Owens’ product is ultra-luxurious, but it doesn’t stop at the limits of stereotypical, mass-peddled opulence. Puffy leathers, exotic hides, ultra-fine cashmere knits, faded denim and a bit of rough glamor, as with injections of sequins or leaves, all played a role in defining its singular vernacular design. Her shapes and silhouettes are oversized, sticky, languid and, frankly, captivating. Everything freezes to form in tandem something futuristic and deeply primal. Neanderthal to extraterrestrial, and yet oddly well adapted to the modern era.
“What I always try to do is bring fatherhood to my work,” he says. “The point is that all my life I have tried to present something that is an alternative to a very strict aesthetic that we see in this world. We’re supposed to buy into it, but I’m trying to cover things up. And not in a militant way, but in a way that says, “I am offering this as an alternative to the standards you are used to. I think with confidence and a certain dose of flair and daring, we established our own kind of beauty. Smarter beauty.

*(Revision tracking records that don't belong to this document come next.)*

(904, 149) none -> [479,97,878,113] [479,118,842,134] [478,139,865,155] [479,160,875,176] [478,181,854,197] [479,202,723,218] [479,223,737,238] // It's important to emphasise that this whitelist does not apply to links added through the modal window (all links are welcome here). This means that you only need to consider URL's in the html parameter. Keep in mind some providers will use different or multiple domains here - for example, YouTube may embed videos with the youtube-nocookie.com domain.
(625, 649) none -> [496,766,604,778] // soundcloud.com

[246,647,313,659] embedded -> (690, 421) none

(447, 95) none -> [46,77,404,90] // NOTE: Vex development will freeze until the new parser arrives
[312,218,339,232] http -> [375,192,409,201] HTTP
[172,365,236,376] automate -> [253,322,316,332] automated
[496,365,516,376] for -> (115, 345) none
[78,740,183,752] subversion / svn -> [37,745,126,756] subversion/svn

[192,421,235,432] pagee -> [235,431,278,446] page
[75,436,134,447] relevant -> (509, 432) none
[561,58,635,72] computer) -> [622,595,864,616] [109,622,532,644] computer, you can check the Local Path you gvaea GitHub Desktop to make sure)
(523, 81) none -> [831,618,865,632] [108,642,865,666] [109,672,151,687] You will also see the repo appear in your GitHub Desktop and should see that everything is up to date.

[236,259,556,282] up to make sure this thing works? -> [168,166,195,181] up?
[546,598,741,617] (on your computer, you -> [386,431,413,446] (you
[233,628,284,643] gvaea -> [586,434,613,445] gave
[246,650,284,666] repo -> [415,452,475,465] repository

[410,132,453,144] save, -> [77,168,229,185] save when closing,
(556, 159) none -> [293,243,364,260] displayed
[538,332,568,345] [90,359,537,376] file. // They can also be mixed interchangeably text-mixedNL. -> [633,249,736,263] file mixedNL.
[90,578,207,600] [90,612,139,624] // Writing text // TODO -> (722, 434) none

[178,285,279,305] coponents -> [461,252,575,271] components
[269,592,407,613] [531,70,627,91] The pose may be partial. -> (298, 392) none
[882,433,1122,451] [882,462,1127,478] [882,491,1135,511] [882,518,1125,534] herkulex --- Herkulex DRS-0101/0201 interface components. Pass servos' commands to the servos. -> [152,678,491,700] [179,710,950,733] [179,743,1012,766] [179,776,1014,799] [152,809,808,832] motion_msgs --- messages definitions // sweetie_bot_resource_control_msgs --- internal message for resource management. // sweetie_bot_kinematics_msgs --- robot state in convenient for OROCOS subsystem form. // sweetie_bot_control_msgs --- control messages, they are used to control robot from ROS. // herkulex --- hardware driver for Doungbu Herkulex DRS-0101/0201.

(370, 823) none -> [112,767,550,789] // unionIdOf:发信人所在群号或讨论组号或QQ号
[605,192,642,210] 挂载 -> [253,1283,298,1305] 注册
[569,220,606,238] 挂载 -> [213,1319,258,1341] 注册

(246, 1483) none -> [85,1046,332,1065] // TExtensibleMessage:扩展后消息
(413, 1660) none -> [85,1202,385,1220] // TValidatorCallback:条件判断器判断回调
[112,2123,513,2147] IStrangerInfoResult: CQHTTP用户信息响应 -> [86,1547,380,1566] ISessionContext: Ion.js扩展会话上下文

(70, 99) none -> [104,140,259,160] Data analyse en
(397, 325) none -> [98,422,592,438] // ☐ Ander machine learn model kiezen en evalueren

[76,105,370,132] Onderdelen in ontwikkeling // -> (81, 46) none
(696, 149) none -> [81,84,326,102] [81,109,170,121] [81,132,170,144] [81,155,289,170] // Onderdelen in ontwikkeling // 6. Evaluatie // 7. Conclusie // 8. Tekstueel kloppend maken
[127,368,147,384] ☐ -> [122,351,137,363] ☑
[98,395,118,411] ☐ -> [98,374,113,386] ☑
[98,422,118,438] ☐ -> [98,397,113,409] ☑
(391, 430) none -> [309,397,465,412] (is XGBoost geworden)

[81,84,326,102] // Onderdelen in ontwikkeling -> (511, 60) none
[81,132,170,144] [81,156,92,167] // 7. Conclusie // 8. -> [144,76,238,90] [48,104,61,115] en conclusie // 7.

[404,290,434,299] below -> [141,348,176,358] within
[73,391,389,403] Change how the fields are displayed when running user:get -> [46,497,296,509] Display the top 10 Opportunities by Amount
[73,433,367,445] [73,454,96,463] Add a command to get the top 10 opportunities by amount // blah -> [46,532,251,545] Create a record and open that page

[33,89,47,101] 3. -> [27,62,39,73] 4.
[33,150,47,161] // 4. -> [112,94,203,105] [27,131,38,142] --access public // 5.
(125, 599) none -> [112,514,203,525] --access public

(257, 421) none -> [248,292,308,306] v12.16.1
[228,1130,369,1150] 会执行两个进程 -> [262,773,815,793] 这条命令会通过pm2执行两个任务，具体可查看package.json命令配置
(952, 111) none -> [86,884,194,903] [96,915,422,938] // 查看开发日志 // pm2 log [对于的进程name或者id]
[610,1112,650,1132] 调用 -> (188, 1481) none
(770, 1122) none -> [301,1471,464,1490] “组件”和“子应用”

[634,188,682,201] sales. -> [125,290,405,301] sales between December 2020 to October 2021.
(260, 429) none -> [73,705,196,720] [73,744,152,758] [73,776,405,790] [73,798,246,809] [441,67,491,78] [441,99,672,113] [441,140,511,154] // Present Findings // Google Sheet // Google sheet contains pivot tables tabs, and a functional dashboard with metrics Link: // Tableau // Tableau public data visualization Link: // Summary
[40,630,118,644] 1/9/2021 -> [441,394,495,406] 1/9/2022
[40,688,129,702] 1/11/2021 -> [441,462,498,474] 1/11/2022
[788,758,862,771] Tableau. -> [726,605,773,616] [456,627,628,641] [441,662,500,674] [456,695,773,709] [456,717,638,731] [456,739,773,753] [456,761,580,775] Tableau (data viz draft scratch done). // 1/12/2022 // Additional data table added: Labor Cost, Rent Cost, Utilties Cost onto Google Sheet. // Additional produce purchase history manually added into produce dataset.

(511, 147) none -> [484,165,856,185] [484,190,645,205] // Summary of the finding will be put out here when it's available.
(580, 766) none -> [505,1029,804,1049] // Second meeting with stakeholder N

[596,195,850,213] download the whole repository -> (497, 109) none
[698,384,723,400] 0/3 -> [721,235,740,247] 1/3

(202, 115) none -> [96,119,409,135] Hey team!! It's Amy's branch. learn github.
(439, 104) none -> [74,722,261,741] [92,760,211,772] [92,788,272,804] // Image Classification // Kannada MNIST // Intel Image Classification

Owens’ balanced approach – that fashion can thrive as a tug-of-war between sadness and joy – is also reflected in his track record of controversy and truly brilliant hits.
As for the first, in June 2015, a model walking in an Owens show held up a sign that read “Please kill Angela Merkel, not”. There was speculation as to whether this was an inside job, a heavy blow to advertise (Owens denies any prior knowledge).
With the latter, there are two strengths in particular. One was in September 2013, when Owens hired step teams from American sororities instead of traditional models to showcase his Spring / Summer 2014 collection. The show caused a stir and, it should be noted, it turned out to be produced years before the fashion industry pushed system-wide for greater racial diversity and greater size inclusion.
The other involves another parade, this time in 2019. Owens is used to presenting at the Palais de Tokyo, and the large size of the location regularly requires a creative filling of the space.
That summer there was an on-site exhibition of the work of artist and sculptor Thomas Houseago. One of these pieces was installed right in the middle of Owens’ set. The designer extrapolated the idea and imported clay from Houseago’s studio in Los Angeles, mixing it with Parisian mud and including it in the staging. More importantly, it was not wasted: “This is clay that came from Los Angeles that was featured in a Rick Owens show that ended up in the Louvre, used by students in their own creativity.” , explains Owens. “And I loved it. I thought this was a great solution for [the excesses of runway shows.]”
Spring / Summer 2022, titled “Fogachine,” featured an array of Owens signatures; Most notable looks included an elongated, dip-dyed sheer top over a barely visible bodysuit and splint-shaped python boots, as well as a puffy, almost kaftan-like tulle dress embroidered with raven feathers. iridescent. Overall, the collection resonated with confidence and a sort of elegant yet menacing energy; it was a loaded homecoming, in a way, but Owens doesn’t attribute too many specific emotions to his work.
Plus, as always, he struggles with the biggest questions: “[With shows coming back after the pandemic], everyone is going to want to flex. Everyone is going to want to show that they are stronger than ever, that they are more powerful than ever. It’s a bit awful, but I understand. So that’s where I’m headed right now. I think, no one wants to see the humility. No one wants to see a humble lesson. People want to see that we are back at full power. Then, with a mischievous smile, he concludes: “People want to imagine that everything is going to be okay, and that we have everything under control.
Top image: Rick Owens for his Menswear Fall / Winter 2020-2021 show at Paris Fashion Week 2020.